■ WORK TASK
Below are the records; give again exactly the line with "Richelle Suede Boots: 1", the line with "total: 20490.24 -> 17979.55", and each line that lies between them, and nothing besides.

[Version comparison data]
______________________________
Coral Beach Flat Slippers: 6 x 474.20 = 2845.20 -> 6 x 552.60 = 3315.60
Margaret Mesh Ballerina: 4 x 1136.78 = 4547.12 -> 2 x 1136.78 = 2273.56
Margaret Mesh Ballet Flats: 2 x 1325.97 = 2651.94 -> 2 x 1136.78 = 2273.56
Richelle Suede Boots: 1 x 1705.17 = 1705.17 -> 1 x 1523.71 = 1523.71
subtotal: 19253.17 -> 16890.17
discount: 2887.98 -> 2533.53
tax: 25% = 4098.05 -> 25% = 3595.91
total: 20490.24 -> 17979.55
______________________________
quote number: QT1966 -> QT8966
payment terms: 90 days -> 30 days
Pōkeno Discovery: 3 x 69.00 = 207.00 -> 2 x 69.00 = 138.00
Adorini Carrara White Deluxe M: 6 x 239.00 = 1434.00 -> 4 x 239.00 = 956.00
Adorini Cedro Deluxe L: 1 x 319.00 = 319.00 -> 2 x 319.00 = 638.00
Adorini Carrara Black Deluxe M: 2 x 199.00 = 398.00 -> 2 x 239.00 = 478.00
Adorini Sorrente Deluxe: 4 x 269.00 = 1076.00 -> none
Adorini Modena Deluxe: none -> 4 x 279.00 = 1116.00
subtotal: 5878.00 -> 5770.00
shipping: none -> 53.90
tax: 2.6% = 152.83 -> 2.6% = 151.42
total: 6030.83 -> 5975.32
______________________________
■ REPLY TO THE TASK
Richelle Suede Boots: 1 x 1705.17 = 1705.17 -> 1 x 1523.71 = 1523.71
subtotal: 19253.17 -> 16890.17
discount: 2887.98 -> 2533.53
tax: 25% = 4098.05 -> 25% = 3595.91
total: 20490.24 -> 17979.55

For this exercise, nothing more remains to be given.